Since the day that I went to a poetry slam and heard an erotic poet recite the following lines, "I'm overweight/ But a friend told me/ Bones are for the dog/ Meat is for the man,” I decided never to go to a poetry slam ever in my life again.
Generally speaking, I’m suspicious of literary events. If the distinction between reading and speaking is a minor one, why not call authors performance artists? Having said this, I must admit that I have been a member of a panel a few times, myself. In Milan, I had to discuss the topic of humor. In Montreal, I spoke, if I’m not mistaken, on translating literature. And in Paris, I shared a few jolly moments with colleagues while discussing literature and war.
With slight hesitation, I went on Saturday to the event "Dual Citizenship," part of the New York PEN World Voices festival (and co-sponsored by this magazine.)
Seeing four or five authors behind a table is always a poignant sight. Nothing strips the author more of his dignity than being on a panel. Which is not purely a negative thing.

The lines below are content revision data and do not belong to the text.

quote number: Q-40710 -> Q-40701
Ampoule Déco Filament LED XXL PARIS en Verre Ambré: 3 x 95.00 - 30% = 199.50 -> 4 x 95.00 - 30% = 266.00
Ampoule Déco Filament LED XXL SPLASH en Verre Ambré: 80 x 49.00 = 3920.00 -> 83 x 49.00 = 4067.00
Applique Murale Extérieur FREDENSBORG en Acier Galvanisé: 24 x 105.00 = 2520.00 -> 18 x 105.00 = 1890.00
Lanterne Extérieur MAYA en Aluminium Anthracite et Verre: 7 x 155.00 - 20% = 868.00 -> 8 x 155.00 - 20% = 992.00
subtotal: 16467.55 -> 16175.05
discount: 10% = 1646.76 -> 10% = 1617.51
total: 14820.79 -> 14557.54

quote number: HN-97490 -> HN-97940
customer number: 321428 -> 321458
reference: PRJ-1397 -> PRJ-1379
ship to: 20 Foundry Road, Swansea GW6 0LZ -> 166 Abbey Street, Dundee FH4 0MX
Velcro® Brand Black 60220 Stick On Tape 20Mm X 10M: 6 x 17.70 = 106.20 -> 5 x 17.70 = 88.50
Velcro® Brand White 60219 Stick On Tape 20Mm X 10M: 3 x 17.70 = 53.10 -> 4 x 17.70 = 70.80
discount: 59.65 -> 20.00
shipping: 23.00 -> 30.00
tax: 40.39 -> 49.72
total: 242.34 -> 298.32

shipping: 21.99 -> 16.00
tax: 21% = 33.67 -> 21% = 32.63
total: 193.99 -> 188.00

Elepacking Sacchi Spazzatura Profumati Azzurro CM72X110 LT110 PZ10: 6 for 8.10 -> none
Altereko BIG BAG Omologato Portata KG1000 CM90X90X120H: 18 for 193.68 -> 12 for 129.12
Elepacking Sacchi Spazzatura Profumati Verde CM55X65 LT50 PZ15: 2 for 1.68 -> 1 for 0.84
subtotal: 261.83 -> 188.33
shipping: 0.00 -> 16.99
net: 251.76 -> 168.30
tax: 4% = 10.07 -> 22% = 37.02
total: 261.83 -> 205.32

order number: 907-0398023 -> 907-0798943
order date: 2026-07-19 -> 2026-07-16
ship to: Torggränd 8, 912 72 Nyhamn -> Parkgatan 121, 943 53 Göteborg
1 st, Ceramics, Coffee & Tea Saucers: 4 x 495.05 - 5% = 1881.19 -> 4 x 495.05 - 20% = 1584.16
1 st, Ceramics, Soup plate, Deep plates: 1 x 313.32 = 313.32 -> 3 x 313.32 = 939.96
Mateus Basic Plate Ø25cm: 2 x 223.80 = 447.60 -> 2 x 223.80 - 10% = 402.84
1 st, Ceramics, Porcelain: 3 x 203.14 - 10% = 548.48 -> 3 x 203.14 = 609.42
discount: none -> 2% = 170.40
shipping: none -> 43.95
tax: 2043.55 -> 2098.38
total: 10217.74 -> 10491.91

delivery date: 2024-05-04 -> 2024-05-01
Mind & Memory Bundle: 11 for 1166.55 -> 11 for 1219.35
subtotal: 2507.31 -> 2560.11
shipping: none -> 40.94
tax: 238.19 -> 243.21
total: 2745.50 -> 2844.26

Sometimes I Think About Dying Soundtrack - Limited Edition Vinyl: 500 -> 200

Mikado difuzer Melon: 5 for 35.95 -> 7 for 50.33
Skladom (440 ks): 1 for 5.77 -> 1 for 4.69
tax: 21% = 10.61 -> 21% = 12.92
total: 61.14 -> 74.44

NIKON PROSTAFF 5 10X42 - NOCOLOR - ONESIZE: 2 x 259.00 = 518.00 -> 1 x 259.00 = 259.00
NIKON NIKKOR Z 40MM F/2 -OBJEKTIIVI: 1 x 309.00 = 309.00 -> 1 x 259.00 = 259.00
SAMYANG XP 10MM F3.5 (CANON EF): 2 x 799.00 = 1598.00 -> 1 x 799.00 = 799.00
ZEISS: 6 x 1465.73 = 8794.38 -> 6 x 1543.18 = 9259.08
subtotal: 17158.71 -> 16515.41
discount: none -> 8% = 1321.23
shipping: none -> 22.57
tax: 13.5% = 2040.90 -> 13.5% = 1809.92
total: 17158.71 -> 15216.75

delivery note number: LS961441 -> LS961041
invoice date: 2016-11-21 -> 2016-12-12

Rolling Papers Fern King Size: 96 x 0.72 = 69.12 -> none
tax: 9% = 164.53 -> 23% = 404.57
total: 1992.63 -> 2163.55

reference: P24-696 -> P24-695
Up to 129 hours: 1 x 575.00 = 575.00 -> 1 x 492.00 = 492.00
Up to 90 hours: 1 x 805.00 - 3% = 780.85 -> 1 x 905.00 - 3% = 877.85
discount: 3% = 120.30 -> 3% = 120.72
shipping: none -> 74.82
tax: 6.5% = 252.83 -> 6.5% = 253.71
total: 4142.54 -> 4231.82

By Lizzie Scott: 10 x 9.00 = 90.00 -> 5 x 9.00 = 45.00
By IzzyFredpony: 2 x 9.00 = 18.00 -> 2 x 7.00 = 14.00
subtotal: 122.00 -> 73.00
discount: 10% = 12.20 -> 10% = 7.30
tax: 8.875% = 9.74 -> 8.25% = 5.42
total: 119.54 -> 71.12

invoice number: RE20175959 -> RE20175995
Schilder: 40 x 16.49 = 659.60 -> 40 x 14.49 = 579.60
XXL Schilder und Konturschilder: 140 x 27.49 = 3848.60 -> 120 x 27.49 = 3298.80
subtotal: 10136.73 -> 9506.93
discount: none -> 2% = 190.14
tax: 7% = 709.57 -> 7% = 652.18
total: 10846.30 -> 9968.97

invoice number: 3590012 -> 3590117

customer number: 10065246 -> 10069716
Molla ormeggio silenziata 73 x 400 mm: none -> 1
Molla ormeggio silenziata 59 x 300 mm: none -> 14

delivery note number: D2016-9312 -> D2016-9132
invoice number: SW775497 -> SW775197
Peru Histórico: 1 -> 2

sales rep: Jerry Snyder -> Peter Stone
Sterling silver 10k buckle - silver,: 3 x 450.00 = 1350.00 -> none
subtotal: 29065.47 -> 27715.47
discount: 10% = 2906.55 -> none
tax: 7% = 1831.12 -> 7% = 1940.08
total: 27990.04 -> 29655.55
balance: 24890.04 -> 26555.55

Behind the respectful silence and the even more respectful applause one can feel the competition. Who is going to sign the most books afterwards? Nevertheless, as far a panel goes, this was an entertaining one. Statements were made that went beyond the obvious. And there were a few remarks which were interesting enough to disagree with.
The Israeli poet Agi Mishol declared that poetry was about language, but only after reading a poem that clearly dealt with a real-life event. A young female Palestinian blew herself up in Jerusalem.
So yes, of course it’s all about language, and poetry and novels are made of words. But I’m not convinced that the strength of Agi Mishol’s poem was only a question of words. Her poem was relying on the fact that the audience knew she was speaking about events that we all had seen on television several times. There is nothing against turning newspaper articles into art, but then it should go beyond the obvious conclusion that suicide bombing is not the most appropriate way to solve problems.
There was also an interesting remark by the American author Richard Rodriguez, who I liked very much. He knew how to perform, he had some some valuable observations, and he drew some provocative conclusions. I call Mr. Rodriguez American, because I cannot stand hyphenated identities. How should I call myself? Dutch-German? Or Dutch-German-Jewish? Or Dutch-German-Jewish-American-Russian? Mr. Rodriguez stated that the author ought to be more on the side of magic and less on the side of reason.
I happen to disagree.
Magic is when an entertainer comes on stage and declares with a heavy, but nontheless beautiful, French accent, “And now, ladies and gentlemen, the trick with the rabbit.”